Prenuncio primeiro sobre a morte de Baltazar

Saía a cortina de fumo da água. Cerca da hora em que o dia passa o testemunho à sempre emancipada madrugada,e a figura cerrou-se em si. Ouvia-se a relva húmida da geada e cheirava no ar ao cântico sonolento da última estrela que não se avista da cidade. Bermudas meio justas, a destacar o joelho, de padrão miami praia. Um sol já escurecido e umas palmeiras, em meados da colecção primavera/verão, desgastadas já pelo vento que continuamente lhes raspava a pele.

O percurso do herói começou cedo, e isso concede-lhe que não liguemos á ausência de roupa no tronco. Alguns arranhões nas costas, e as bochechas vermelhas e inchadas. Talvez exista igualmente uma marca de luta por cima de um dos olhos que quase passava despercebida. Na edição primeira do manual do contador de histórias não era explicíto que tivessemos de o destacar e, em algumas casuais situações, o narrador confessa sentir-se perdido na linha da trama.

E assim se encontrava o nosso herói. Perdido. Preso num pedacinho de um momento, sem um mapa mestre que lhe indique a saída. O mesmo mapa que lhe faltou no inicio. Aquele mapa que não o empurrou para fora do mar que dele fez um naufrágo, que lhe afogou os sentidos, corrompendo-lhe a alma de imensidão e luz, e agora o pôs à mercê do julgamento sempre eterno dos pobres de espírito. Aqui não se ouvem trompetes, nem toca o requiem, nem uma única nota se ouve. Aqui não há mais luz, não há mais sombras nem nébulas. O cântico das sereias de afrodite chegou para lavar o que se tingiu no esgotamento. Os deslavados cardumes da ignorância levaram a melhor, porque pela carneirada do mundo o nosso herói se mostrou. Vidente e sábio, e agora assim.

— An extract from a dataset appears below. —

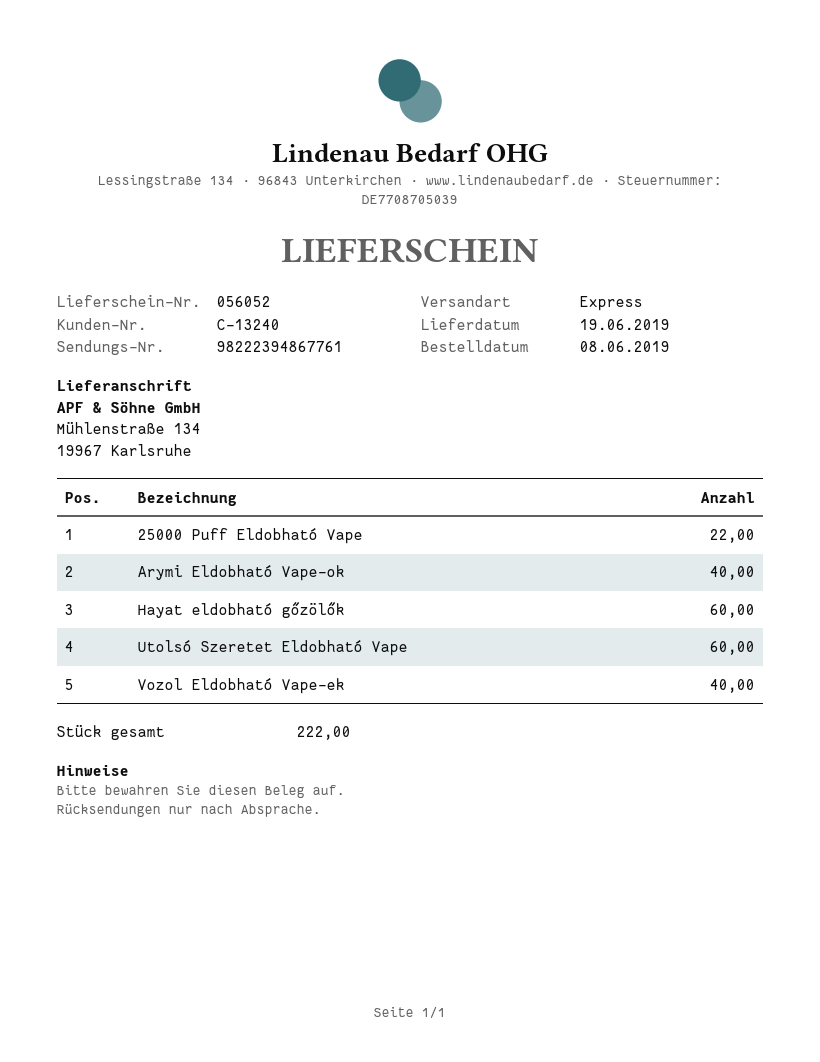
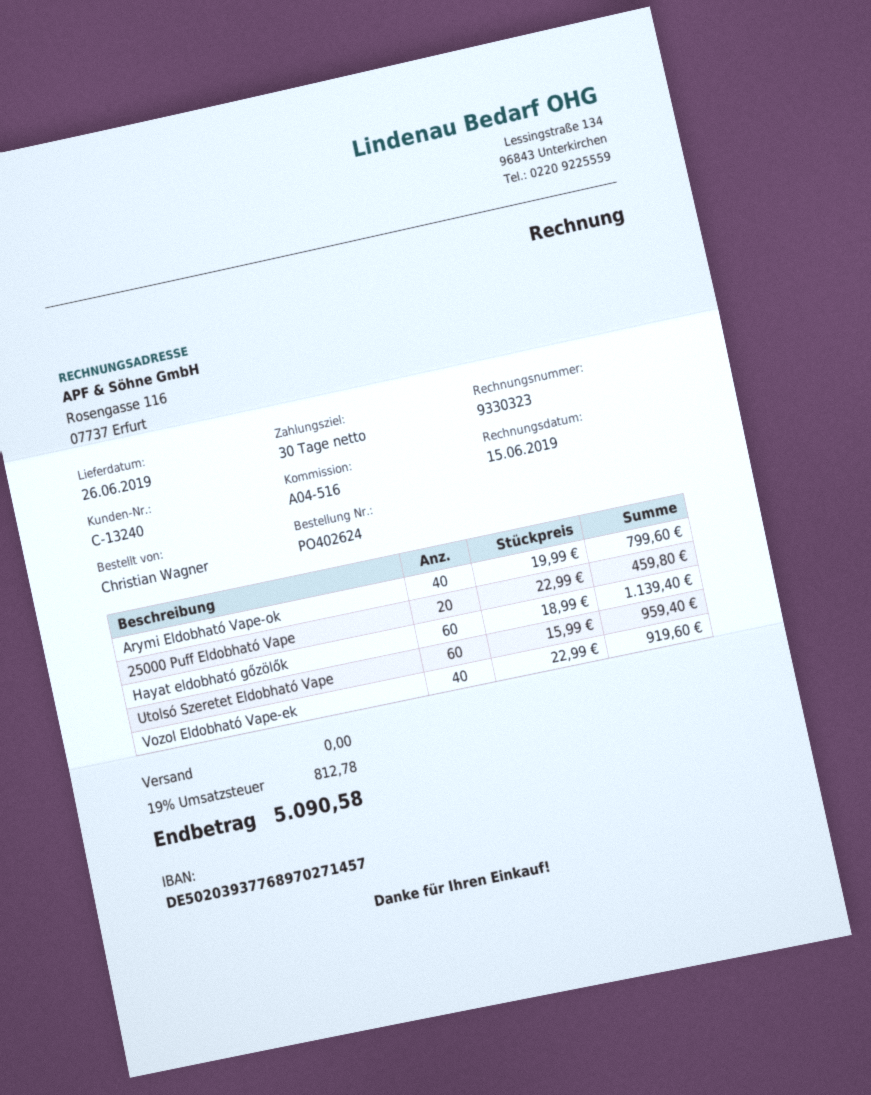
delivery date: 2019-06-19 -> 2019-06-26
25000 Puff Eldobható Vape: 22 -> 20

Quando o narrador abraçou o púlpito não acompanhou a trama. Falou da história eterna que nunca deixa de ser contada. De como os seus narradores se permutam para manter em vida o que queima no conto. E cansado porque a voz o agoniava disse, ainda, que em cinco parárafos poderiamos correr todas as histórias, ou, se quiséssemos, contar a apenas a história do herói que ousou puxar o gatilho contra si no cair da cortina, e do público que aplaudíu de pé a aparição do nunca mais, com o vervor entusiasta de sempre.

A cortina de fumo emergente da água encerrou o acto único do capítulo de pedra. Os joelhos caídos no chão foram o último súspiro de uma alma que se afunda nas mais longínquas promiscuidades do nunca emancipado amanhecer. E quando os raios do sol tocaram o chão em sangue, evaporou-se a cortina de fumo, adormeceram-se os cânticos oscilantes de afrodite. O público trancou a sala onde agora repousa o silêncio, e o narrador tocou de uma só vez o ponto final na trama. Mas história eterna que nunca deixa de se contar não parou. Enquanto Baltazar dormia.